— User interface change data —
=====

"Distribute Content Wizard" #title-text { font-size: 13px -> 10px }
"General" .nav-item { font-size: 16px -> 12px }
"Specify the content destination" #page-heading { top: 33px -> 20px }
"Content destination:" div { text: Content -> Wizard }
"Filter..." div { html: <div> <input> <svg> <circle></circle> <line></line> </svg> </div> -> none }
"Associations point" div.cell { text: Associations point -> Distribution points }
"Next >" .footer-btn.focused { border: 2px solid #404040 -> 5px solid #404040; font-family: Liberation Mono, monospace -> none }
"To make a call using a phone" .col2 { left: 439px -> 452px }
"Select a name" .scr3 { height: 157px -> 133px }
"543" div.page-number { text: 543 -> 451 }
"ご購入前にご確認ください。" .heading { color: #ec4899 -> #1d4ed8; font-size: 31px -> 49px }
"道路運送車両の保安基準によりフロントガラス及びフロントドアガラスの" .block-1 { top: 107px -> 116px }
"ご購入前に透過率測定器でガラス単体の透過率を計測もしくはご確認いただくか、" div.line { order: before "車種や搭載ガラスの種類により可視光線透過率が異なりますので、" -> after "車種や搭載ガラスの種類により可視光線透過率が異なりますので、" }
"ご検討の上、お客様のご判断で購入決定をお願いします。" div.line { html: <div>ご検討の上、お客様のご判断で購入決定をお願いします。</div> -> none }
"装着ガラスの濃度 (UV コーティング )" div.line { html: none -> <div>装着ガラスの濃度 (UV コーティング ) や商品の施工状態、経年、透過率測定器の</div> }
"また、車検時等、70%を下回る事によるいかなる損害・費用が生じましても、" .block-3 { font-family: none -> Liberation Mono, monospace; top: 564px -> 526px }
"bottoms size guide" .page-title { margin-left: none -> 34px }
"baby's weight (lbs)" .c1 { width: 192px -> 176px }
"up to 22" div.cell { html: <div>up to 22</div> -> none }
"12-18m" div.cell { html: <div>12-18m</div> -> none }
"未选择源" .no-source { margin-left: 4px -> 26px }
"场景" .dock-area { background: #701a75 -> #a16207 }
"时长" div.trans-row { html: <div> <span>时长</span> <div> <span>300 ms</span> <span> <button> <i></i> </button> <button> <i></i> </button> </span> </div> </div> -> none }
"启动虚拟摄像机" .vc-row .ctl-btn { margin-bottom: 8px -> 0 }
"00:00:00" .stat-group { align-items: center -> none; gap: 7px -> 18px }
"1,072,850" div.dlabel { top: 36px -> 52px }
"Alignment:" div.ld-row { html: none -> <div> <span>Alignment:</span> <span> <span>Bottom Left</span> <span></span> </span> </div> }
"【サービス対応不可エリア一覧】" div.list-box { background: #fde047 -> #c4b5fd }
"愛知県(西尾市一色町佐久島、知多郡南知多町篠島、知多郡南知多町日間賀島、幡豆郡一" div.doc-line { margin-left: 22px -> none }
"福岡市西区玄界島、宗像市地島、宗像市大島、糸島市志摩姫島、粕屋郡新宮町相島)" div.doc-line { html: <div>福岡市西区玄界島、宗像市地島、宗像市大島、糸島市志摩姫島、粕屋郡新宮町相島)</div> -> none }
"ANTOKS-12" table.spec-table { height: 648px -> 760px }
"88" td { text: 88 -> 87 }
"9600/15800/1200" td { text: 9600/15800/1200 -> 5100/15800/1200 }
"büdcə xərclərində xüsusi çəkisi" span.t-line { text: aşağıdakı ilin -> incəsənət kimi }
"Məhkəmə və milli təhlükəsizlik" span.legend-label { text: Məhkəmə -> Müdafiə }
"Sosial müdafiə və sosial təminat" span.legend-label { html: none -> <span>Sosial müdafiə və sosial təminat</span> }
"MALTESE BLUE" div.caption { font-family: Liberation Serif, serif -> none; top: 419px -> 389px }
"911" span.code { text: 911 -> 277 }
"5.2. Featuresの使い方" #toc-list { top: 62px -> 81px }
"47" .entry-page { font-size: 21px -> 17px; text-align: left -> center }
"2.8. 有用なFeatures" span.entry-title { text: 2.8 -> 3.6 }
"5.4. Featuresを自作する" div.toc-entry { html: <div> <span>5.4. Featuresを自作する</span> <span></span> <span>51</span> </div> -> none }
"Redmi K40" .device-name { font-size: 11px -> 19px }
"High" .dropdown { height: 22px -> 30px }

=====

— PROBLEM TO WORK ON —
Copy out each line carrying the string "title" from the data.

— RESULT OF THE EXERCISE —
"Distribute Content Wizard" #title-text { font-size: 13px -> 10px }
"bottoms size guide" .page-title { margin-left: none -> 34px }
"2.8. 有用なFeatures" span.entry-title { text: 2.8 -> 3.6 }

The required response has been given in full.